## TASK DIRECTIONS:
Your copy should match the listing below word for word, with no images in it.

## DATA FOR ANALYSIS:
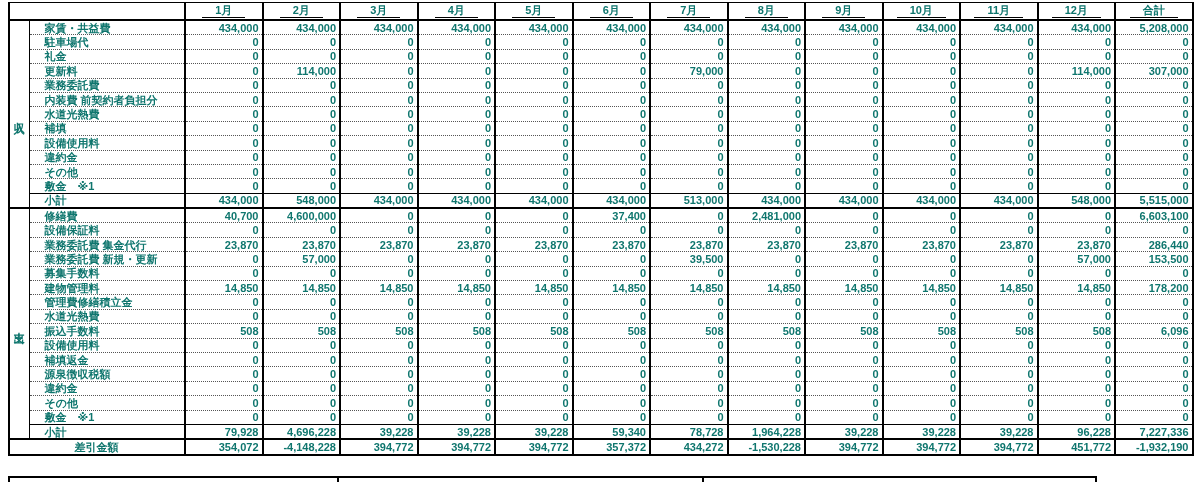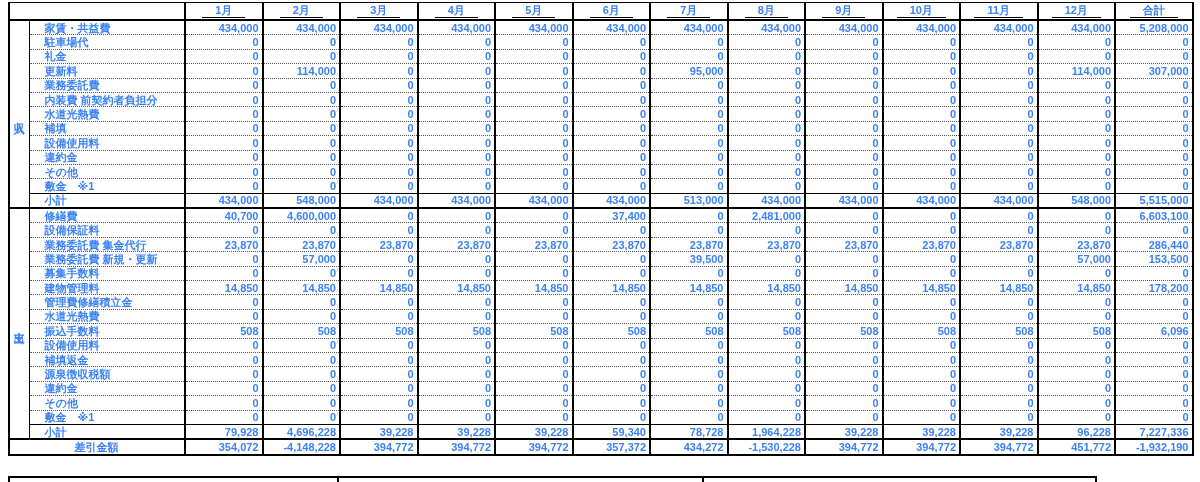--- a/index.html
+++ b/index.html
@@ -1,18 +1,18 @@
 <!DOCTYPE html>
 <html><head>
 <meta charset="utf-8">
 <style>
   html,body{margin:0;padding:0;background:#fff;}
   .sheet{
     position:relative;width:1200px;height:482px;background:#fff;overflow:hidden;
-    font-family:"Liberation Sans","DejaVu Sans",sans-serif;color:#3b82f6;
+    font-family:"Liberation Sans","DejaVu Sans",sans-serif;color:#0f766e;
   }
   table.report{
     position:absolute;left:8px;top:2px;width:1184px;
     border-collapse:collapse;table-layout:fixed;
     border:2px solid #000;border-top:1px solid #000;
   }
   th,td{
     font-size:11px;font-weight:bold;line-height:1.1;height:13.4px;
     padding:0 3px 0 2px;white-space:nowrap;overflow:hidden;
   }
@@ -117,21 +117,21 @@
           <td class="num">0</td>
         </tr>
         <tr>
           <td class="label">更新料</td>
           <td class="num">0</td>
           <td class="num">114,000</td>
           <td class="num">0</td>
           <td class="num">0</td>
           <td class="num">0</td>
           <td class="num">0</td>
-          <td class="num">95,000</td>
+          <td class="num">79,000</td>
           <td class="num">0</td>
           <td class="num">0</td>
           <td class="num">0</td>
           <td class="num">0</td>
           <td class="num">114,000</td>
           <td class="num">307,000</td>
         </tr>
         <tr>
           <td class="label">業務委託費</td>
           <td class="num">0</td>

## SOLUTION TO THE EXERCISE:
--- a/index.html
+++ b/index.html
@@ -1,18 +1,18 @@
 <!DOCTYPE html>
 <html><head>
 <meta charset="utf-8">
 <style>
   html,body{margin:0;padding:0;background:#fff;}
   .sheet{
     position:relative;width:1200px;height:482px;background:#fff;overflow:hidden;
-    font-family:"Liberation Sans","DejaVu Sans",sans-serif;color:#3b82f6;
+    font-family:"Liberation Sans","DejaVu Sans",sans-serif;color:#0f766e;
   }
   table.report{
     position:absolute;left:8px;top:2px;width:1184px;
     border-collapse:collapse;table-layout:fixed;
     border:2px solid #000;border-top:1px solid #000;
   }
   th,td{
     font-size:11px;font-weight:bold;line-height:1.1;height:13.4px;
     padding:0 3px 0 2px;white-space:nowrap;overflow:hidden;
   }
@@ -117,21 +117,21 @@
           <td class="num">0</td>
         </tr>
         <tr>
           <td class="label">更新料</td>
           <td class="num">0</td>
           <td class="num">114,000</td>
           <td class="num">0</td>
           <td class="num">0</td>
           <td class="num">0</td>
           <td class="num">0</td>
-          <td class="num">95,000</td>
+          <td class="num">79,000</td>
           <td class="num">0</td>
           <td class="num">0</td>
           <td class="num">0</td>
           <td class="num">0</td>
           <td class="num">114,000</td>
           <td class="num">307,000</td>
         </tr>
         <tr>
           <td class="label">業務委託費</td>
           <td class="num">0</td>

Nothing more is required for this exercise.